Ma Sciascia, però, non nega che tra i Mille di Garibaldi ci fossero giovani contadini e volontari animati dalla fame di giustizia sociale e che hanno creduto su una reale "rinascenza" dell'Isola. E non è il solo Sciascia a nobilitare le pattuglie di giovani che, dal 1820 fino al 1848 e dall'esilio di Malta e di altre nazioni continuarono a credere nella possibilità che, con la Casa Savoia, barattando la Repubblica sognata con la monarchia imposta dalla necessità, finalmente si potesse realizzare quell'antico sogno unitario. 
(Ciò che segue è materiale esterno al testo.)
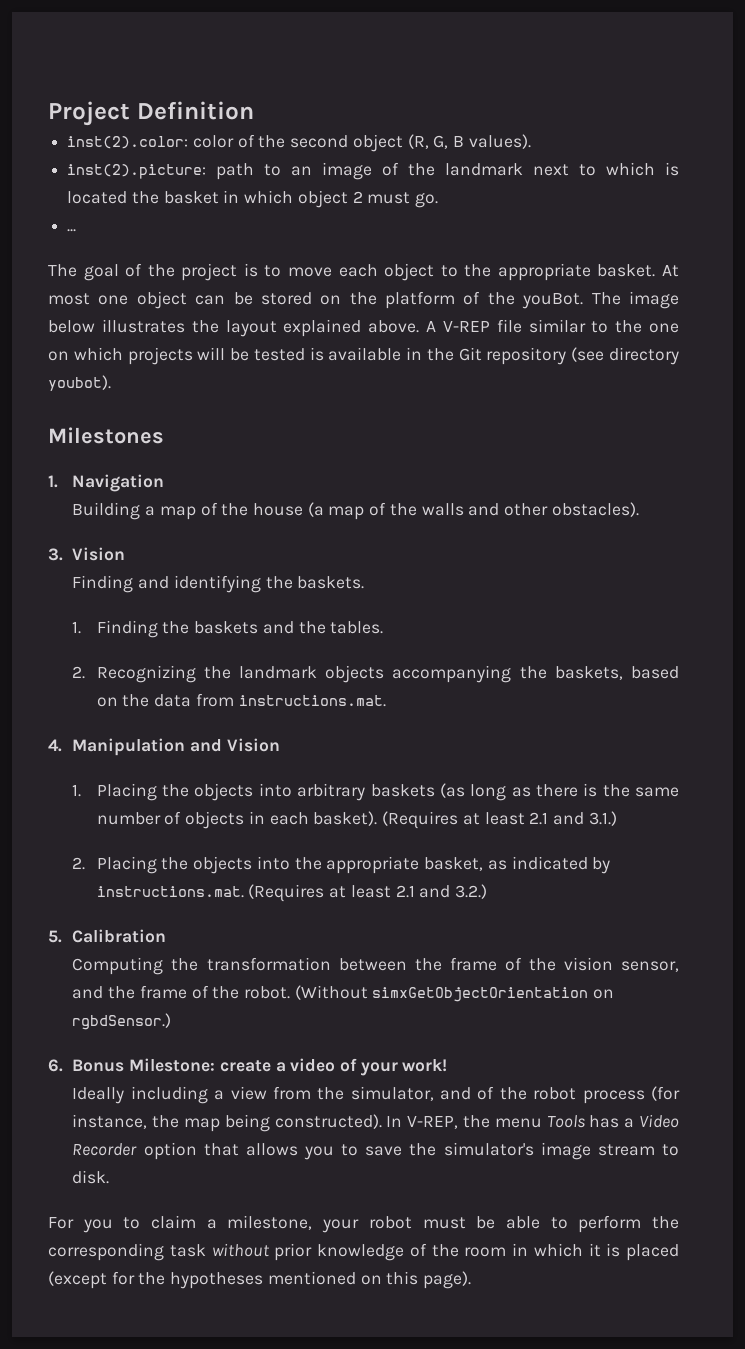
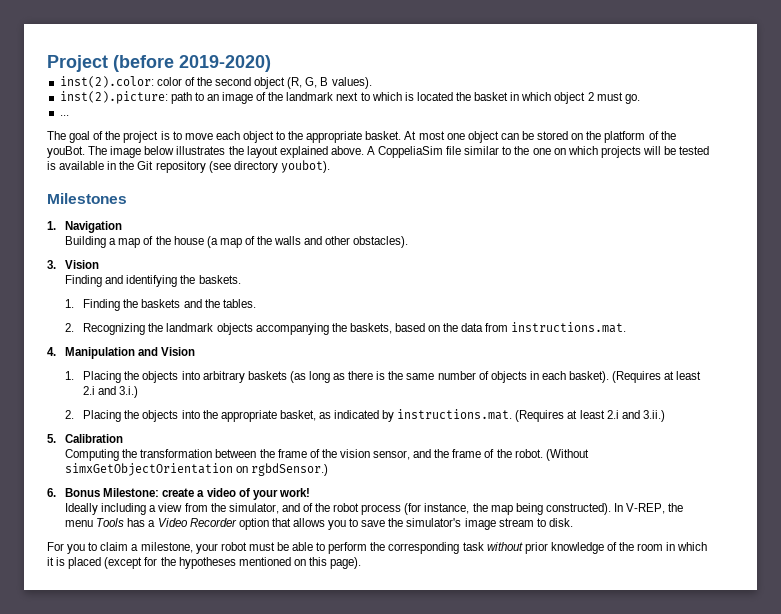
- Project Definition
+ Project (before 2019-2020)
- A V-REP file similar to the one on which projects will be tested is available in the Git repository (see directory youbot).
+ A CoppeliaSim file similar to the one on which projects will be tested is available in the Git repository (see directory youbot).
- (Requires at least 2.1 and 3.1.)
+ (Requires at least 2.i and 3.i.)
- 2. Placing the objects into the appropriate basket, as indicated by instructions.mat. (Requires at least 2.1 and 3.2.)
+ 2. Placing the objects into the appropriate basket, as indicated by instructions.mat. (Requires at least 2.i and 3.ii.)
E  per la presenza della mafia in Sicilia, dal 1860 ai nostri giorni, Coppola fa riferimento ad altri episodi e altri avvenimenti che vanno dall'opera di don Calogero Vizzini, capo mafia indiscusso in Sicilia negli anni Trenta/Quaranta e, cosa veramente singolare, si fa riferimento, anche, ad un pentito di mafia, tale Antonino Patti "uomo d'onore e pluriomicida", che nell'autunno 1997, mette a verbale davanti il sostituto procuratore di Palermo Massimo Russo: "All'atto dello sbarco a Marsala anche Garibaldi pagò il pizzo alla mafia. Questo ho appreso durante una riunione con alcuni vecchi uomini d'onore (costoro ovviamente costituivano la memoria storica dell'organizzazione criminale) i quali mi dissero tra l'altro che cosa nostra esiste fin dal 1800. Questi vecchi uomini d'onore discutevano del fatto che pure Garibaldi pagò il pizzo per sbarcare a Marsala. Ha dovuto versare una certa somma per attraversare la città e un'altra per arrivare a Salemi".
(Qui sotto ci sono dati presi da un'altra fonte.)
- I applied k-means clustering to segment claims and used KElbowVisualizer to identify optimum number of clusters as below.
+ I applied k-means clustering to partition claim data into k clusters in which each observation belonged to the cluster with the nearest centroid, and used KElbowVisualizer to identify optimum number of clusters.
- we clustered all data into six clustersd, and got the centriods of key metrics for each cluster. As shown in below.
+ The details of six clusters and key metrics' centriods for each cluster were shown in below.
La seconda parte del libro si occupa di due fatti molto inquietanti. Le uccisioni di due personaggi di primo piano dell'impresa Garibaldina: Giovanni Corrao e Rosalino, o Rosolino Pilo (vedi foto).

Due figure, il primo rampollo di antico "casato", il secondo da una famiglia di "calafati" , operai che lavoravano nella cantieristica navale.

Due figure che si erano impegnati nel programmare lo sbarco dei Mille. Ma anche nelle fasi progettuali. Sia durante la rivoluzione del 1848, sia durante l'esilio, chi a Malta chi altrove, mi viene da dire, nel libro non c'è alcun accenno, con spirito patriottico.

Invece, di patrioti,  alla fine della lettura, tra generali borbonici, avidi ma competenti, che si vendevano per denaro, e mafiosi, di alto o basso bordo, non 'è nemmeno l'ombra.

Ignazio Coppola cita un aforisma di Jean Cocteau, noto poeta, saggista, sceneggiatore e tanto altro ancora: "Che cosa è la storia dopo tutto? La storia è fatta di avvenimenti che finiscono per divenire leggende e le leggende bugie e falsità che finiscono col divenire storia". A testimoniare le difficoltà quando si mette mano ai documenti di archivio, alle testimonianze e, per andare lontano, ai codici. E questo vale sia per gli "accademici" sia per tutti gli altri che amano scrivere di storia.